One of the outcomes of Ronnie Flanagan's review is that civilians should do much of the paperwork currently completed by police officers. No surprise there then, one of the ways that New Labour have been able to make their claim about record numbers of police officers has been to get rid of civilian staff and replace them with police - who still do the same job. That is why the emphasis has to be about police on the beat not on the number of officers.

I have been out with the police on patrol a couple of times. Both times I was impressed with the professionalism and dedication I saw, both from the police and from PCSOs, but the amount of form filling when they stopped young children with alcohol was a surprise to me and it is something that needs to be sorted - why can't we move to a wider use of "helmet-cams" as a way of recording information.

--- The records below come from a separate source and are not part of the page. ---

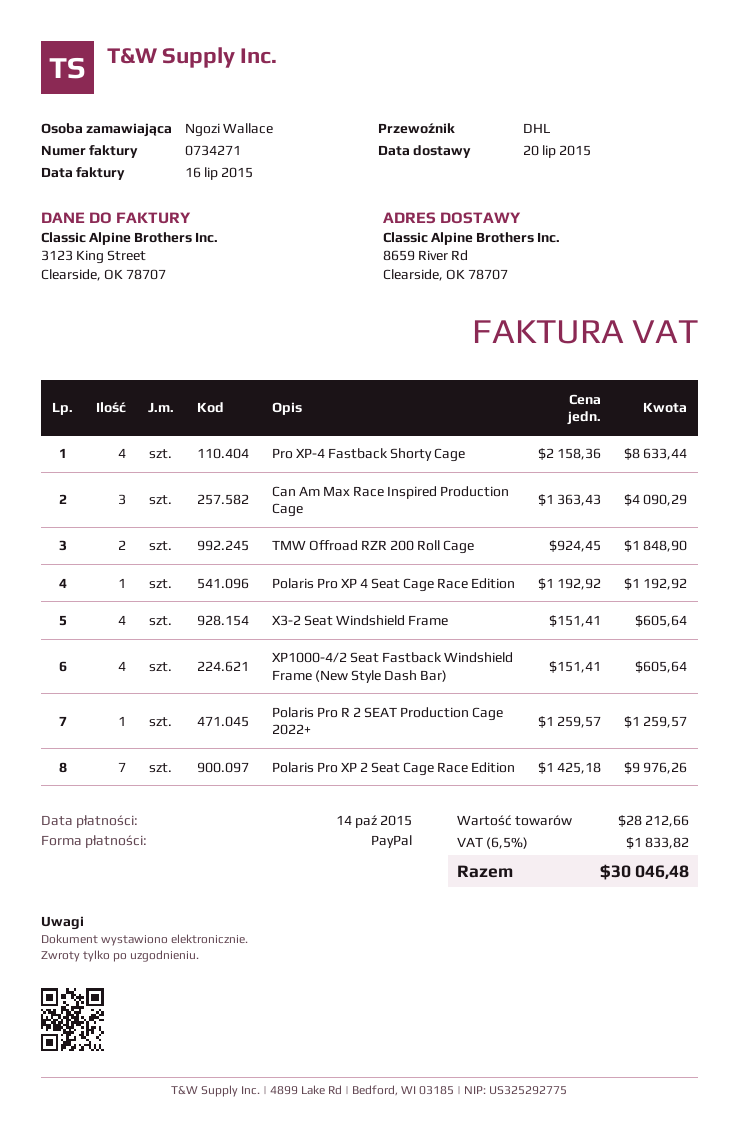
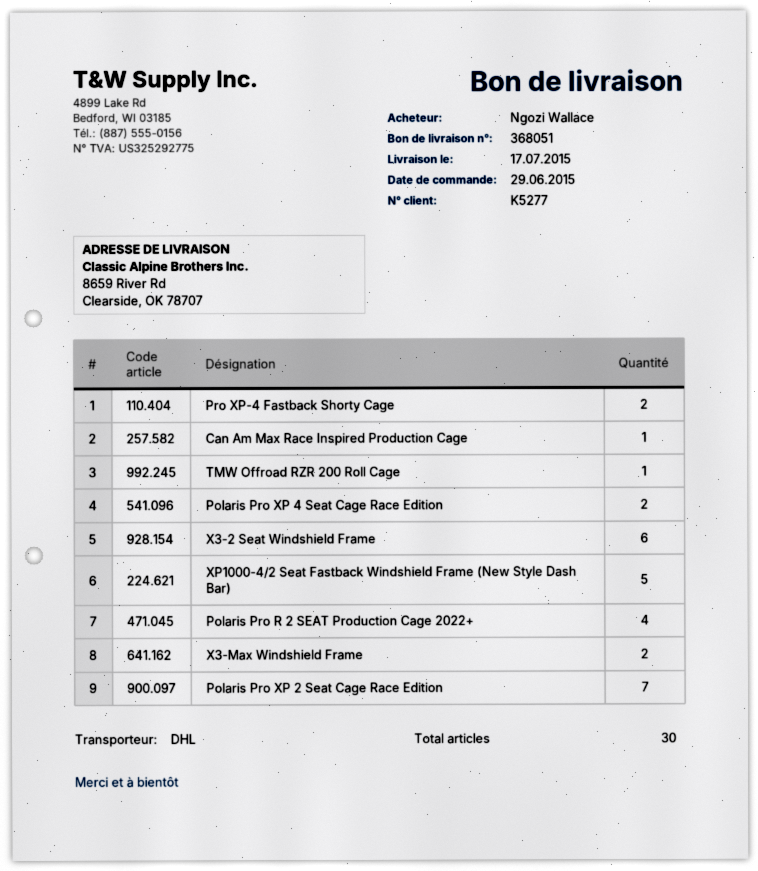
delivery date: 2015-07-20 -> 2015-07-17
Pro XP-4 Fastback Shorty Cage: 4 -> 2
Can Am Max Race Inspired Production Cage: 3 -> 1
TMW Offroad RZR 200 Roll Cage: 2 -> 1
Polaris Pro XP 4 Seat Cage Race Edition: 1 -> 2
X3-2 Seat Windshield Frame: 4 -> 6
XP1000-4/2 Seat Fastback Windshield Frame (New Style Dash Bar): 4 -> 5
Polaris Pro R 2 SEAT Production Cage 2022+: 1 -> 4
X3-Max Windshield Frame: none -> 2

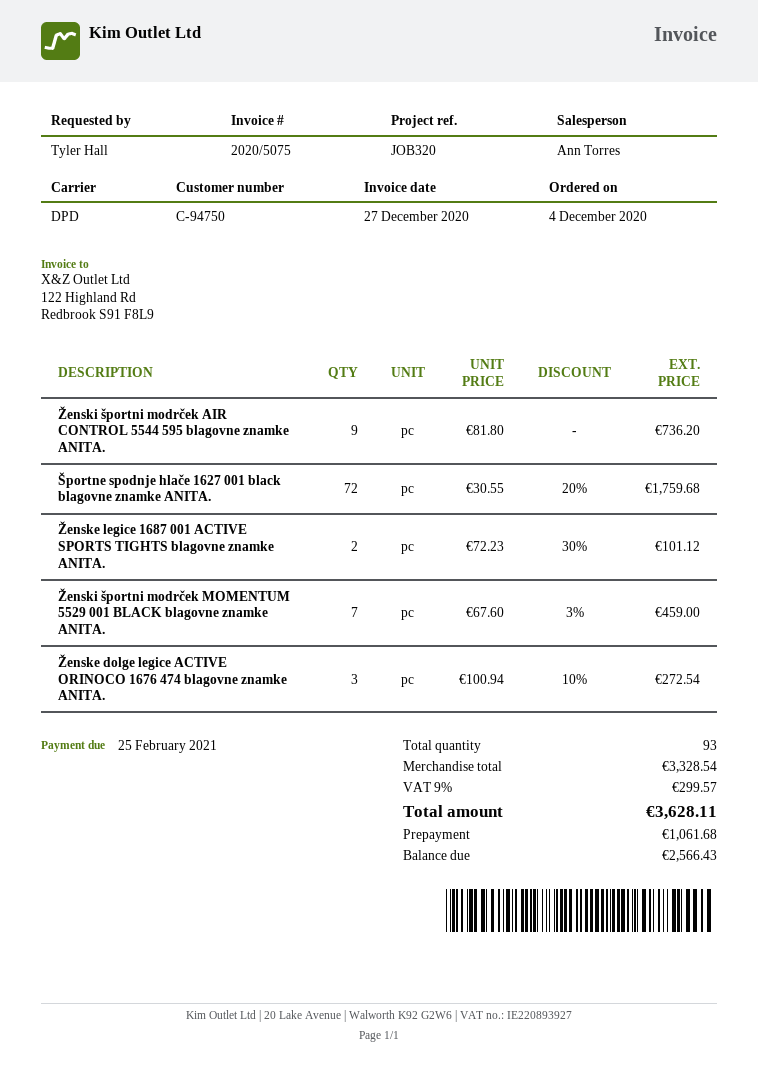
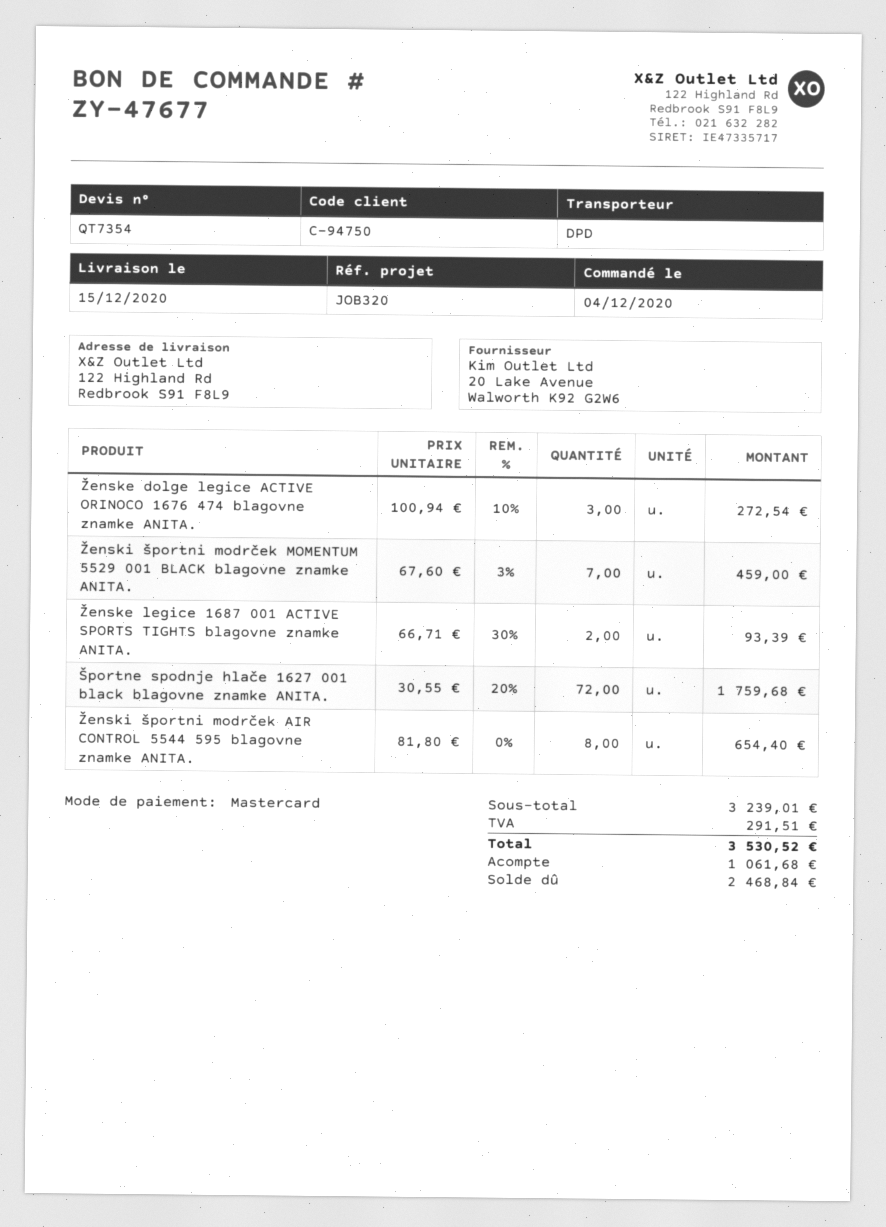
Ženski športni modrček AIR CONTROL 5544 595 blagovne znamke ANITA.: 9 x 81.80 = 736.20 -> 8 x 81.80 = 654.40
Ženske legice 1687 001 ACTIVE SPORTS TIGHTS blagovne znamke ANITA.: 2 x 72.23 - 30% = 101.12 -> 2 x 66.71 - 30% = 93.39
subtotal: 3328.54 -> 3239.01
tax: 299.57 -> 291.51
total: 3628.11 -> 3530.52
balance: 2566.43 -> 2468.84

I will never understand the notion that a unifromed officer can go out on patrol without powers of arrest or a power to detain - which is what our PCSOs do. That is not a criticism of PCSOs by the way, but a criticism of the political structure that allows such a ludicous system to come into being. As an example, what happens if a PCSO stops someone on suspicion of drink-driving (for instance after seeing someone stagger out of a car to a cash point machine) only to find that they have no immediate access to a breathalyser and have to wait for someone to arrive with the right equipment. As the law stands at the moment they have no power to detain that person after 30 minutes -a drunk driver gets away.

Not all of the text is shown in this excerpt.